> [DATA RECORDS]:

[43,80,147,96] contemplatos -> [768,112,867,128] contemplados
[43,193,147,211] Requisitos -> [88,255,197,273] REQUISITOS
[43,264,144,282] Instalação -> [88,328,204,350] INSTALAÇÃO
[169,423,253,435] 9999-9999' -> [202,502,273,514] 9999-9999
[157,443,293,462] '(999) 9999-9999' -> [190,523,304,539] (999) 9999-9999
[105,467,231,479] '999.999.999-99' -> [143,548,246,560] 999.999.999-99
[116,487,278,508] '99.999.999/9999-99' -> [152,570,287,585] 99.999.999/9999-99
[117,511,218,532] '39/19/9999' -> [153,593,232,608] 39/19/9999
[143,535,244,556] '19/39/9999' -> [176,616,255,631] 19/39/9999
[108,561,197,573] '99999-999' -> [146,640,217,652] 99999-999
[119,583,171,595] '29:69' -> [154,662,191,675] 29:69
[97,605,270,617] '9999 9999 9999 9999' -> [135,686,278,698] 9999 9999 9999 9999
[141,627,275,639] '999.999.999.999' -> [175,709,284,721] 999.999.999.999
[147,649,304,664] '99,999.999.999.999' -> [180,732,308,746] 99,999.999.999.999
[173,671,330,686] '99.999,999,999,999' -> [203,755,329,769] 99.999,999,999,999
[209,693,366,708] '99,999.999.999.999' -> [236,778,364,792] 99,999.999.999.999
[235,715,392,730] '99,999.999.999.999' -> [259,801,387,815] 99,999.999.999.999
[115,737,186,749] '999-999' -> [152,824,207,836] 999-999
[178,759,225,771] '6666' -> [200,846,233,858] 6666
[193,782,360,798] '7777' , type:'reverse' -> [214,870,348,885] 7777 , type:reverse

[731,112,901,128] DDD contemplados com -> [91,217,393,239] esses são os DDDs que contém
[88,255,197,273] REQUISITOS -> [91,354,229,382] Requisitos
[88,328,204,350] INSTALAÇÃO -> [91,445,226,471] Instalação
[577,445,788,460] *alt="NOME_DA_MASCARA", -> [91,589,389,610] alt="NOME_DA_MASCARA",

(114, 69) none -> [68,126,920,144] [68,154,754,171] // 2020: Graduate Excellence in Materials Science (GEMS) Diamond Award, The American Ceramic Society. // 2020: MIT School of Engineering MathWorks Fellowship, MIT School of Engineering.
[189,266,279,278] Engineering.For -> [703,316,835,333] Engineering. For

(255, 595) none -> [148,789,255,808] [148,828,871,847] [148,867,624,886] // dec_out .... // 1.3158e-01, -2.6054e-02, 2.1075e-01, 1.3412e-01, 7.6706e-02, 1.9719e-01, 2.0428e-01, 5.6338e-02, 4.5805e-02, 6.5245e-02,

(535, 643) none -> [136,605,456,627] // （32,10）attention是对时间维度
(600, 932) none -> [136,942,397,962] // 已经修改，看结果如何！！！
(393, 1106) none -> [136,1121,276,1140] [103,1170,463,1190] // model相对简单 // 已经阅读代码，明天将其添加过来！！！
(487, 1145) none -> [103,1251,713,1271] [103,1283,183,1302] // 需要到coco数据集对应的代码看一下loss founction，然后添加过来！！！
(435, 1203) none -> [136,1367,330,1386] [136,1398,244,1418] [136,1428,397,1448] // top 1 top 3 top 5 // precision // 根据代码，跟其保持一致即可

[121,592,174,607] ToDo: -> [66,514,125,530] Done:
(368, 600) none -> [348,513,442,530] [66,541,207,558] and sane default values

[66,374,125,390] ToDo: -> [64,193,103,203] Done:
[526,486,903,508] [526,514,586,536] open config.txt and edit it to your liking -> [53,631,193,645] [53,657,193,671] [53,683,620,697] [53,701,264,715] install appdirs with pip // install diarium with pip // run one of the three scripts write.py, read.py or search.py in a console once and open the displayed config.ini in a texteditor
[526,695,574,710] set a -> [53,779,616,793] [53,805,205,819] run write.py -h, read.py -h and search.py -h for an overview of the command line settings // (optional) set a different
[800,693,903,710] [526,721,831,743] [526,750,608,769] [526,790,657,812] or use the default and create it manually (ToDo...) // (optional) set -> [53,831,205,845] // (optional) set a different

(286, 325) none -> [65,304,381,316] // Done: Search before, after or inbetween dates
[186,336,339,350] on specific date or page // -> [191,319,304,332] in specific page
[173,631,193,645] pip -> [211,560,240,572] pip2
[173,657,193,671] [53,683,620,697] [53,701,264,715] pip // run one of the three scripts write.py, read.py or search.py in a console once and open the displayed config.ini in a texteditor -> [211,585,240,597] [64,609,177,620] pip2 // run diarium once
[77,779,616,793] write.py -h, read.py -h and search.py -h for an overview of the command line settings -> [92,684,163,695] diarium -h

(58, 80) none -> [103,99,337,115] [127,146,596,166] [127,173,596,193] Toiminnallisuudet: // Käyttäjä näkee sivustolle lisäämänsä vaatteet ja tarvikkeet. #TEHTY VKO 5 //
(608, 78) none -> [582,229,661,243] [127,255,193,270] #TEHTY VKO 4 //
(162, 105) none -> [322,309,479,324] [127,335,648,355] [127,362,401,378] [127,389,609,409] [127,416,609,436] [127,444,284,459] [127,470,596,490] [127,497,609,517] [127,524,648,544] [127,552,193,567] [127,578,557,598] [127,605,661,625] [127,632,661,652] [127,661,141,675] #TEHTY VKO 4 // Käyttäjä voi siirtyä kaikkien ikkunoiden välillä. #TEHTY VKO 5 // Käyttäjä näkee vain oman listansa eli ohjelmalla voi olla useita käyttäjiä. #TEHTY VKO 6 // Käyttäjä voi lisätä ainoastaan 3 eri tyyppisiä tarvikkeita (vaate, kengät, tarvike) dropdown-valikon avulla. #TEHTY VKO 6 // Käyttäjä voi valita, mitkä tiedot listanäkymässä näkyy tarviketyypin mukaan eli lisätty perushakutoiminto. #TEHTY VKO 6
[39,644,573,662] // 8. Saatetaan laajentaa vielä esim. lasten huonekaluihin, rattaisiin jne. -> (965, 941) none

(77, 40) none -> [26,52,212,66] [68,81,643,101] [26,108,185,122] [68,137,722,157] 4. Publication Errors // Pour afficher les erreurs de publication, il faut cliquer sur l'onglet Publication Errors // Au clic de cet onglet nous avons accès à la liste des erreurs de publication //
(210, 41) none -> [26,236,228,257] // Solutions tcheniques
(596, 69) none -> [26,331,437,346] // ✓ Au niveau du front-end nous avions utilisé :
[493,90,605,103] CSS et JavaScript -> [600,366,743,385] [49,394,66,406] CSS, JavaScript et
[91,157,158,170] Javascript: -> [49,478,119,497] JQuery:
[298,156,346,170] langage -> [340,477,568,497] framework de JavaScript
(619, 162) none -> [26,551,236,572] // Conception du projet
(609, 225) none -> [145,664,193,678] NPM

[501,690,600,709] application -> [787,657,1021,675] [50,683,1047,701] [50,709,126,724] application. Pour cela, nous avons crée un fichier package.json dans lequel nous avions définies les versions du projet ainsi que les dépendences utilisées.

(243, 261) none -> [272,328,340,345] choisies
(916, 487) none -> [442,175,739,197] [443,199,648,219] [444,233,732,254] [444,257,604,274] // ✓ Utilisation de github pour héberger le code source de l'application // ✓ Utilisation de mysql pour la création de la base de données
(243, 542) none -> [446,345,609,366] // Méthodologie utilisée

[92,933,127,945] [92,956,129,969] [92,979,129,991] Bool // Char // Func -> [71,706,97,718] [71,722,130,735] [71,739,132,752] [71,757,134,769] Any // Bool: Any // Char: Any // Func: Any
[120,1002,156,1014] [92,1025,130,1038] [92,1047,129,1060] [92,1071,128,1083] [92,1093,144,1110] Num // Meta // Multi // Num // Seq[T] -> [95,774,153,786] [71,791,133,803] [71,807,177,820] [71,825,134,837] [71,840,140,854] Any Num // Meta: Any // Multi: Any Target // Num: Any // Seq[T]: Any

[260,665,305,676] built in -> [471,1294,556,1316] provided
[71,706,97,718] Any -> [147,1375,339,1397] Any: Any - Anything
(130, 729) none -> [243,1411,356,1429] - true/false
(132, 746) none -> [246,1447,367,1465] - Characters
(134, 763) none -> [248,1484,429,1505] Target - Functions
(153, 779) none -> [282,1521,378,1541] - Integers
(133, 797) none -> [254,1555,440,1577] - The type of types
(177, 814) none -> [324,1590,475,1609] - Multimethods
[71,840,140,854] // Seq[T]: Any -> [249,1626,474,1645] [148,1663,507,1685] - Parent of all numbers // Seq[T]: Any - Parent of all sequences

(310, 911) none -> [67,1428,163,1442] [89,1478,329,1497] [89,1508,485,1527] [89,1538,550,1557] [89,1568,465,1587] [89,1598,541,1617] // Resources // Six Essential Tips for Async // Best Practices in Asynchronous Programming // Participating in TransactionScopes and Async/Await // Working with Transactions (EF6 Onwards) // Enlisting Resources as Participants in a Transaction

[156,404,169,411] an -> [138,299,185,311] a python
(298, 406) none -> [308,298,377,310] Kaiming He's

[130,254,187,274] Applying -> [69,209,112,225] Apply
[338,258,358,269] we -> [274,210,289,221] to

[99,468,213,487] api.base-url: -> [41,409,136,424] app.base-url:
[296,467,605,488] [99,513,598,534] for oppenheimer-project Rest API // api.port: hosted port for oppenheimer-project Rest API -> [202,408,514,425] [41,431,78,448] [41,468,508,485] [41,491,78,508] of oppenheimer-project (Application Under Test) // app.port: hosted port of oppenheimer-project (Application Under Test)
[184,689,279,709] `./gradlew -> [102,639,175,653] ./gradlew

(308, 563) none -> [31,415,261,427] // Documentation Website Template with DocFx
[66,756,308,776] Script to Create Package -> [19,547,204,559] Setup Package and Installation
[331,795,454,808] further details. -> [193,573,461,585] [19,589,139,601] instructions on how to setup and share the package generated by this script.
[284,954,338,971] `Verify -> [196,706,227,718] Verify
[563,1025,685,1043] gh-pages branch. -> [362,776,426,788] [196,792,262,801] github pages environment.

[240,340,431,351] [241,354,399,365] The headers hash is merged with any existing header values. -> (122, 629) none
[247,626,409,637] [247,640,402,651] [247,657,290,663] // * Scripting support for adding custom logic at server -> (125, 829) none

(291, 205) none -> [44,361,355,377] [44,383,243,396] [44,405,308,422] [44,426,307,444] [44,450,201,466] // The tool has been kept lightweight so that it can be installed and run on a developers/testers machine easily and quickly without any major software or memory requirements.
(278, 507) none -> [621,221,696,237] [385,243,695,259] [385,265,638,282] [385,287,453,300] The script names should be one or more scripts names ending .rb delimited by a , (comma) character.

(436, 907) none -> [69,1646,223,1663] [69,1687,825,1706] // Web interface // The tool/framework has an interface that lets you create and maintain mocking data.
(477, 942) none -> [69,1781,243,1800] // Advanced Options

> [EXERCISE]: Find the line with "(114, 69) none" in the entries above. Retype it and each line after it, exactly, through the line with "[526,486,903,508] [526,514,586,536] open", and stop there.

> [RESPONSE TO THE TASK]:
(114, 69) none -> [68,126,920,144] [68,154,754,171] // 2020: Graduate Excellence in Materials Science (GEMS) Diamond Award, The American Ceramic Society. // 2020: MIT School of Engineering MathWorks Fellowship, MIT School of Engineering.
[189,266,279,278] Engineering.For -> [703,316,835,333] Engineering. For

(255, 595) none -> [148,789,255,808] [148,828,871,847] [148,867,624,886] // dec_out .... // 1.3158e-01, -2.6054e-02, 2.1075e-01, 1.3412e-01, 7.6706e-02, 1.9719e-01, 2.0428e-01, 5.6338e-02, 4.5805e-02, 6.5245e-02,

(535, 643) none -> [136,605,456,627] // （32,10）attention是对时间维度
(600, 932) none -> [136,942,397,962] // 已经修改，看结果如何！！！
(393, 1106) none -> [136,1121,276,1140] [103,1170,463,1190] // model相对简单 // 已经阅读代码，明天将其添加过来！！！
(487, 1145) none -> [103,1251,713,1271] [103,1283,183,1302] // 需要到coco数据集对应的代码看一下loss founction，然后添加过来！！！
(435, 1203) none -> [136,1367,330,1386] [136,1398,244,1418] [136,1428,397,1448] // top 1 top 3 top 5 // precision // 根据代码，跟其保持一致即可

[121,592,174,607] ToDo: -> [66,514,125,530] Done:
(368, 600) none -> [348,513,442,530] [66,541,207,558] and sane default values

[66,374,125,390] ToDo: -> [64,193,103,203] Done:
[526,486,903,508] [526,514,586,536] open config.txt and edit it to your liking -> [53,631,193,645] [53,657,193,671] [53,683,620,697] [53,701,264,715] install appdirs with pip // install diarium with pip // run one of the three scripts write.py, read.py or search.py in a console once and open the displayed config.ini in a texteditor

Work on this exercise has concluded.